EXERCISE: Filter the records below down to lines containing "cval".

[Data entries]
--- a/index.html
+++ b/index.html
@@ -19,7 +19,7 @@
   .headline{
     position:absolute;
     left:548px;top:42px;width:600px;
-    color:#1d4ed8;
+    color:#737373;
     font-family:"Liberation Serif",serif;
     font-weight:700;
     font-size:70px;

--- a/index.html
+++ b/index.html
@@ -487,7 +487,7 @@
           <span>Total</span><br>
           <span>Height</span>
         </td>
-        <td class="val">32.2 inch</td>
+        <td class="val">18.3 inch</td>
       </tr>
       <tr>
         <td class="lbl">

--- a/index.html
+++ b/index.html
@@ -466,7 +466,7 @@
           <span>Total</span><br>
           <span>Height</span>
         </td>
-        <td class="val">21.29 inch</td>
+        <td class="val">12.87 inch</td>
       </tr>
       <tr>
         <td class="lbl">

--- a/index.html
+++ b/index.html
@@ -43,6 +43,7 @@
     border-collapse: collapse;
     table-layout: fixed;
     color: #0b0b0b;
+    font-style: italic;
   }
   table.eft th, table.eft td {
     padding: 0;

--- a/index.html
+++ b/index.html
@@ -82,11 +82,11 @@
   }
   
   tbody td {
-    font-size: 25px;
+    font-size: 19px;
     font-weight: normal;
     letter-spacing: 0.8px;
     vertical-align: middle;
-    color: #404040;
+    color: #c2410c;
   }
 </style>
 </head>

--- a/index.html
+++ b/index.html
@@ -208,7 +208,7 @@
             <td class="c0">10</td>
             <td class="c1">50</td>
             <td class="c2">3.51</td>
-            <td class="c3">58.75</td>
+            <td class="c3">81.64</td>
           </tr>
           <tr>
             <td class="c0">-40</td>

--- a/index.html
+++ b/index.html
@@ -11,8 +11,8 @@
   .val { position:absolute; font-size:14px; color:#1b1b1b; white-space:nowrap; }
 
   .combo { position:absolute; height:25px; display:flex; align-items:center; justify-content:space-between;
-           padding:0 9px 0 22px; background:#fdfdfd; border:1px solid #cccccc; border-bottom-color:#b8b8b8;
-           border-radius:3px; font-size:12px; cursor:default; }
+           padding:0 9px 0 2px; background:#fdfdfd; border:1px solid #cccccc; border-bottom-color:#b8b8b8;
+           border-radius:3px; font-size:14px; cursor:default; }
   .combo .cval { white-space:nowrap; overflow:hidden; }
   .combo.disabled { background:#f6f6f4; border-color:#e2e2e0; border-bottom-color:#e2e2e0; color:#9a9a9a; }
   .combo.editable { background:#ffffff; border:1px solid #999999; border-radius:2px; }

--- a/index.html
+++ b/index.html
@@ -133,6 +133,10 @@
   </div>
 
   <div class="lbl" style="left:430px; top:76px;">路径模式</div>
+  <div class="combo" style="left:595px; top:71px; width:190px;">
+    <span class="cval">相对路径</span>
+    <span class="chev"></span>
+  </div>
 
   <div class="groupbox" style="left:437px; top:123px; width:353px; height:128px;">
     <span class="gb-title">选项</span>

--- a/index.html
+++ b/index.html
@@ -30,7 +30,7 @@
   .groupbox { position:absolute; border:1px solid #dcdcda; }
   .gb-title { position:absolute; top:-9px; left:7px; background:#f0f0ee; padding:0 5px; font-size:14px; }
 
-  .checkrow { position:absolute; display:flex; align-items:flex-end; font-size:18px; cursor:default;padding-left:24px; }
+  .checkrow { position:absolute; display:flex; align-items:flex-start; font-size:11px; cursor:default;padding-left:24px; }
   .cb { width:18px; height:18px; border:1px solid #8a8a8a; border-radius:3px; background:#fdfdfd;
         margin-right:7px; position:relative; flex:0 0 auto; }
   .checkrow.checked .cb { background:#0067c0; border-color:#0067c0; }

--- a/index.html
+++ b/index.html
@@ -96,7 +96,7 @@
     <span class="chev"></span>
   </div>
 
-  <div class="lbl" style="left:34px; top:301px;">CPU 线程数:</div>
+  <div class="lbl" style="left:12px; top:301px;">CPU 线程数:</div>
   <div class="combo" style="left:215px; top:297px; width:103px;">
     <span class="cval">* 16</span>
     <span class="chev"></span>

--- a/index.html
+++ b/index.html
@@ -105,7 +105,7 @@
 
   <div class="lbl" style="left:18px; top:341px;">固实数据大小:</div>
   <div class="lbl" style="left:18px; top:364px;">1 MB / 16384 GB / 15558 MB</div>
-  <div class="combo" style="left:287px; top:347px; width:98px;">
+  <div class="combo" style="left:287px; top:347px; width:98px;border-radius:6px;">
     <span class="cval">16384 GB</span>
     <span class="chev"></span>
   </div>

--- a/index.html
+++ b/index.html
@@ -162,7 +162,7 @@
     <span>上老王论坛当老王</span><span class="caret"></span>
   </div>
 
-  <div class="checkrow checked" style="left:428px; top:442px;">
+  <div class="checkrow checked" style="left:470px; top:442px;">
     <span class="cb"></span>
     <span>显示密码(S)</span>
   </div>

ANSWER SECTION:
   .combo .cval { white-space:nowrap; overflow:hidden; }
+    <span class="cval">相对路径</span>
     <span class="cval">* 16</span>
     <span class="cval">16384 GB</span>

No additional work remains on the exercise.